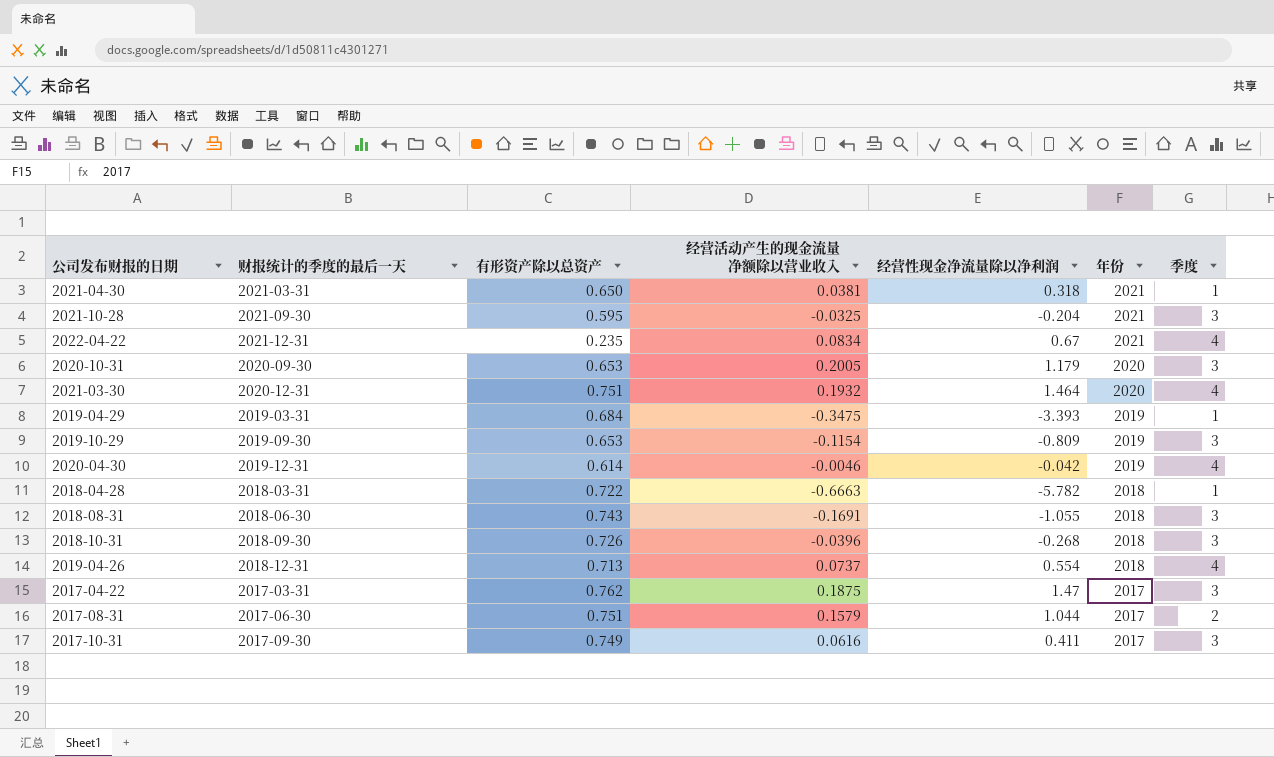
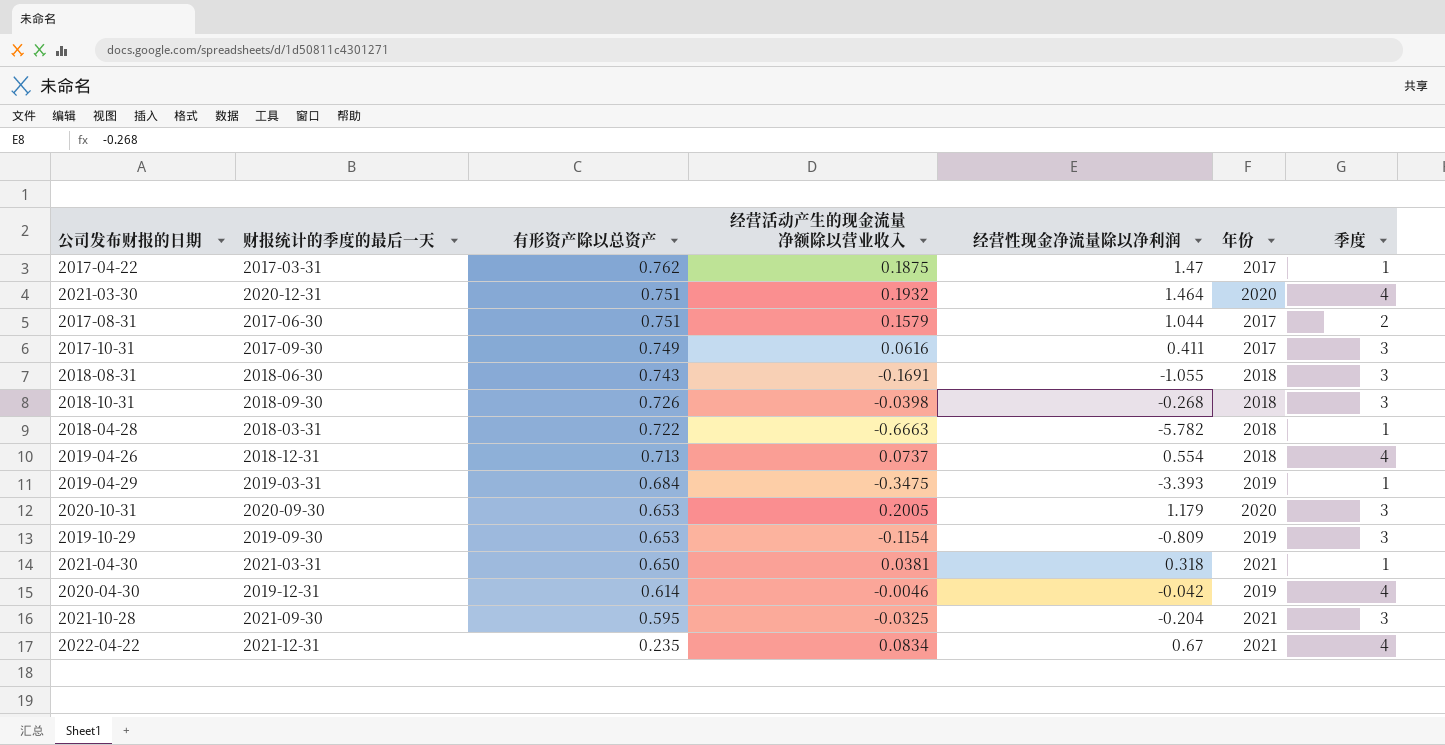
row order: 年份 descending -> 有形资产除以总资产 descending
2017-04-22 | 季度: 3 -> 1
2018-10-31 | 经营活动产生的现金流量净额除以营业收入: -0.0396 -> -0.0398

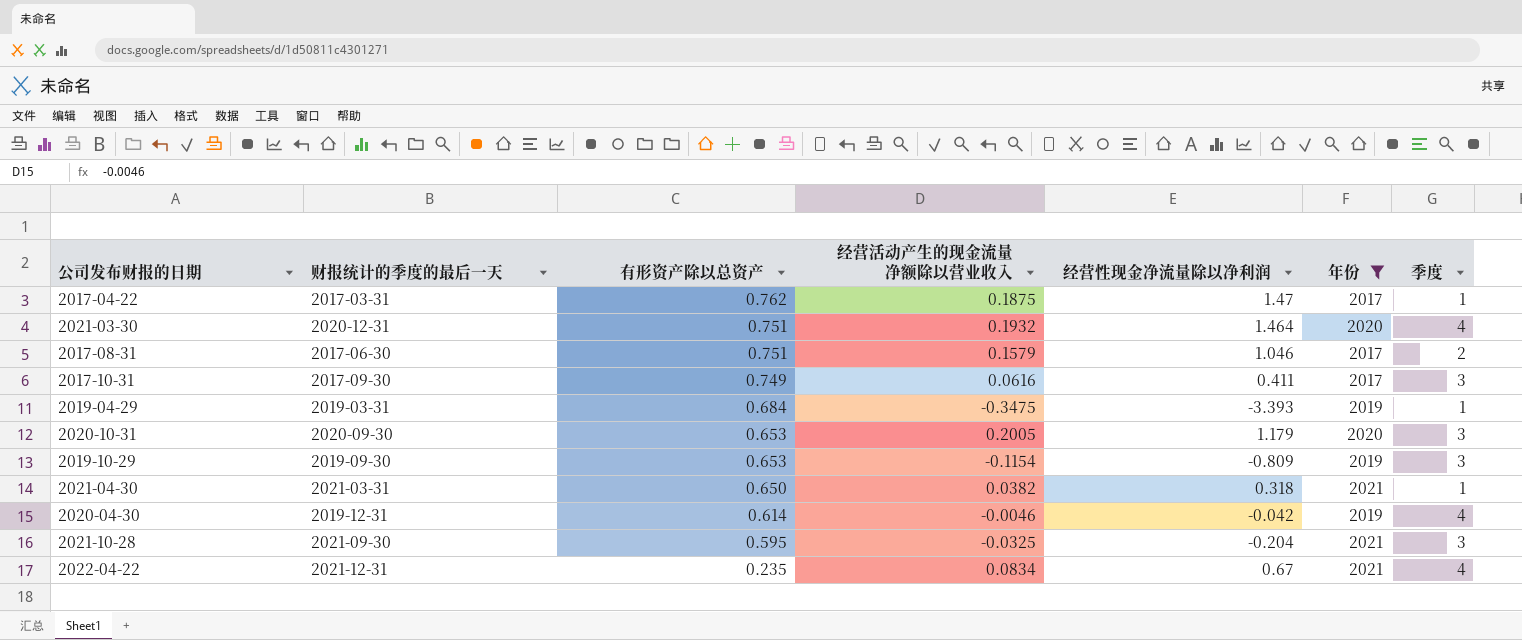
filter: none -> 年份 != 2018
2017-08-31 | 经营性现金净流量除以净利润: 1.044 -> 1.046
2021-04-30 | 经营活动产生的现金流量净额除以营业收入: 0.0381 -> 0.0382

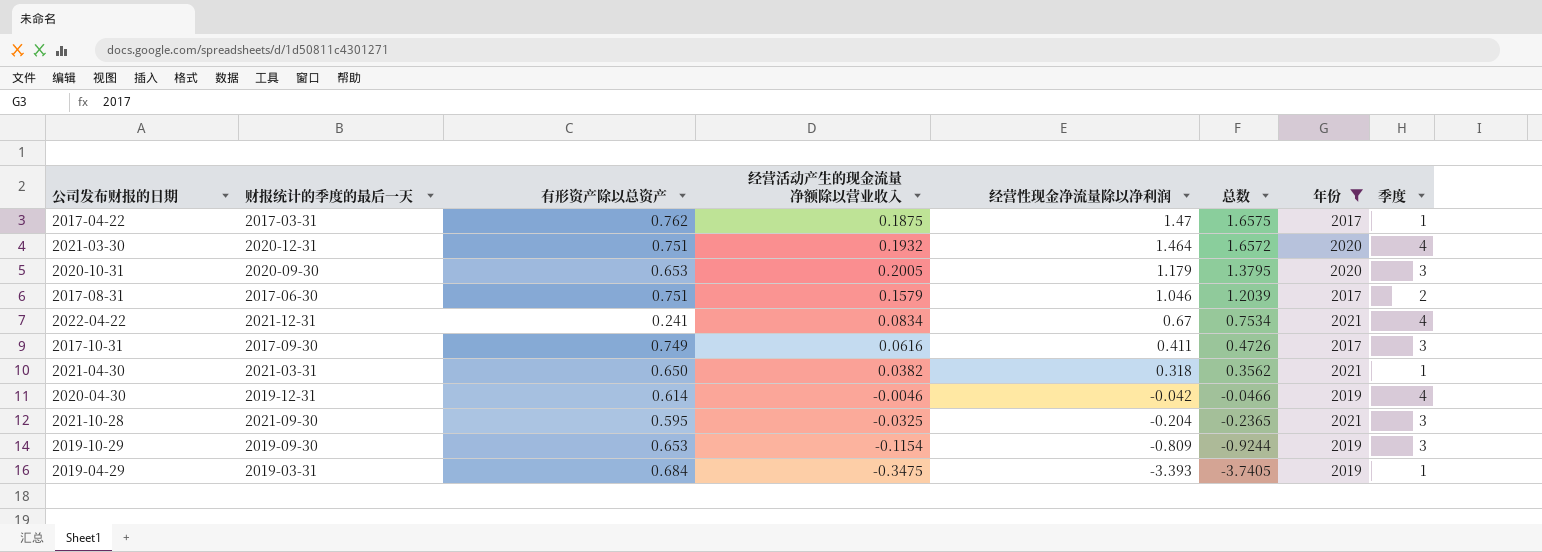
row order: 有形资产除以总资产 descending -> 经营性现金净流量除以净利润 descending
column 总数 | formula: none -> [经营活动产生的现金流量净额除以营业收入] + [经营性现金净流量除以净利润]
2022-04-22 | 有形资产除以总资产: 0.235 -> 0.241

------------------------------------------------------------

REQUIRED WORK: Every line between the one that contains "column 总数 |" and the last line of the listing, both included, should be retyped exactly, with nothing else added.

SOLUTION:
column 总数 | formula: none -> [经营活动产生的现金流量净额除以营业收入] + [经营性现金净流量除以净利润]
2022-04-22 | 有形资产除以总资产: 0.235 -> 0.241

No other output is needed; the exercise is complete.